A demographic section sketches the region’s immigration patterns and the post-World War II emigration to Britain and its recent decline. The resulting perils of overpopulation require better land use and industrialization as counterbalances. Education varies greatly, but generally suffers from shortages of teachers, equipment, and technical training. The young University of the West Indies has made distinctive contributions along these lines. Health, housing, and the slow growth of native capital receive elementary but sound treatment. In the last section, the author surveys political functions— public finance, civil service, and the controversial grant-in-aid system initiated to move these islands toward more viable economies.
Non experts have been puzzled by the failure of the short-lived West Indies Federation, which collapsed in 1962. The larger excolonies, Jamaica and Trinidad, needed federalism before the 1950s, but their impressive economic expansion during that decade made individual independence more desirable. Their withdrawal and the failure of the smaller islands to unite with Barbados, ruined hopes for a workable joint nationhood in the Lesser Antilles. A stronger federal scheme, providing independent revenue, a customs union, and freedom of movement for citizens might have saved federalism.
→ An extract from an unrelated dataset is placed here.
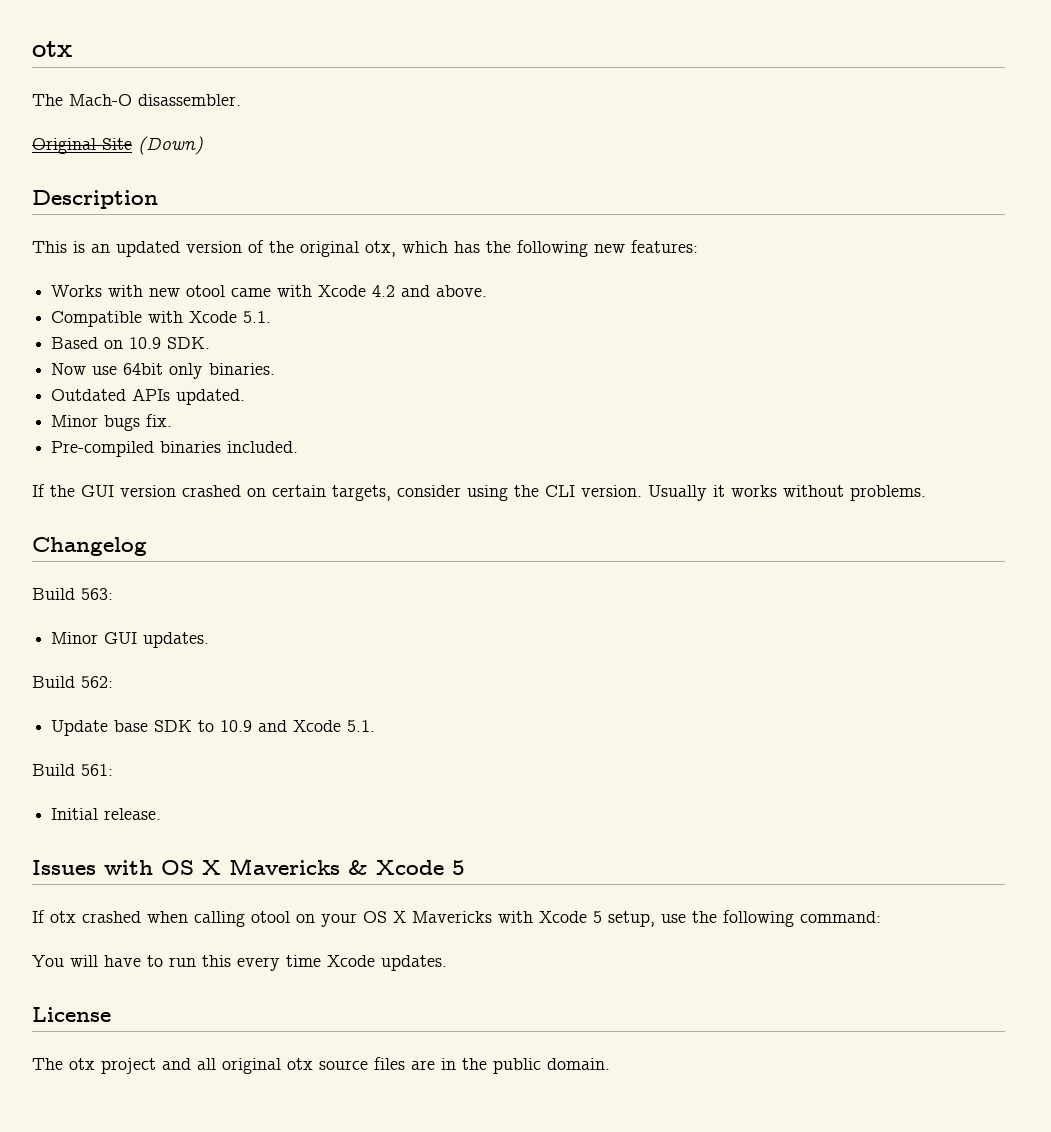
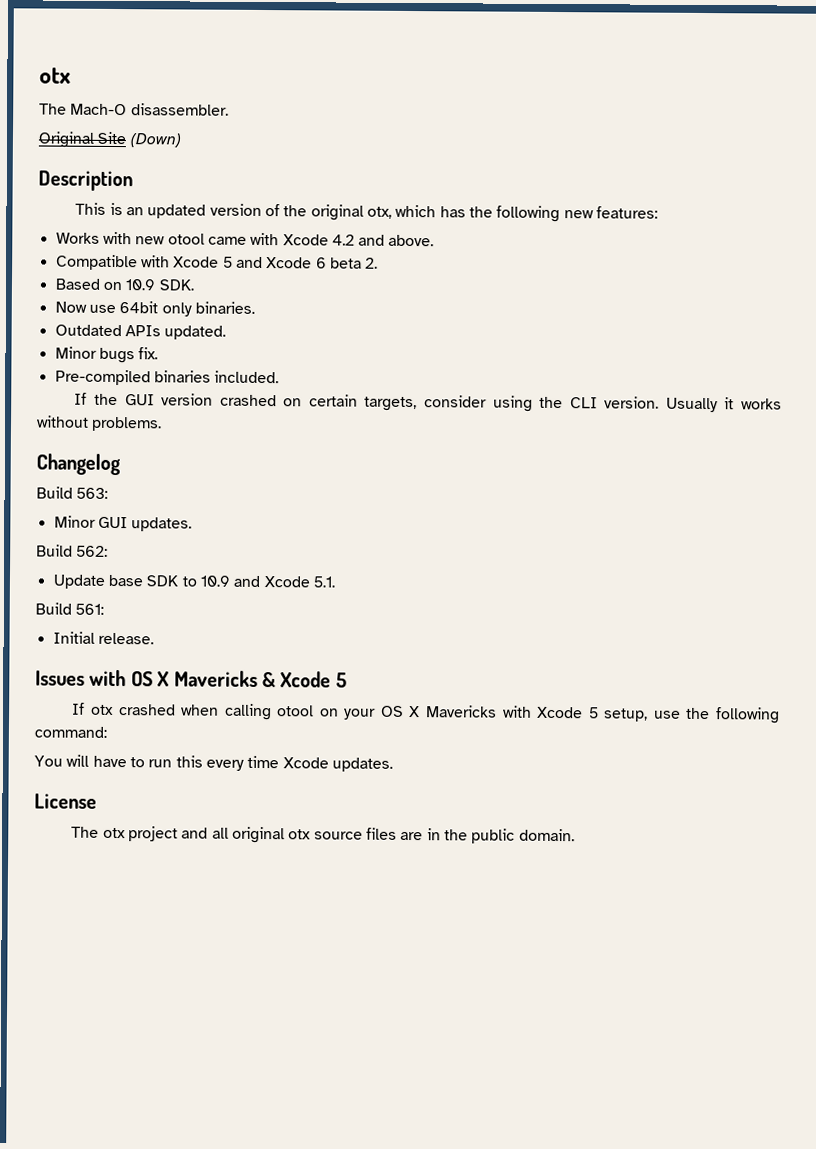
[243,311,272,323] 5.1. -> [222,256,379,269] 5 and Xcode 6 beta 2.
Of course, peoples emerging from the limitations of colonialism tend to reject a new “big” government controlling their destinies. The fiasco of federalism left the “Little Seven” on their own. In the present transitional era, their temporary solution of associated status with the United Kingdom at least avoids the stigma of colonialism.
To illustrate her interpretive study, the author includes pertinent tables on recent emigration, vital statistics, educational matters, production, tourism, and the extent and nature of government expenditures. There is also a selective bibliography and an index.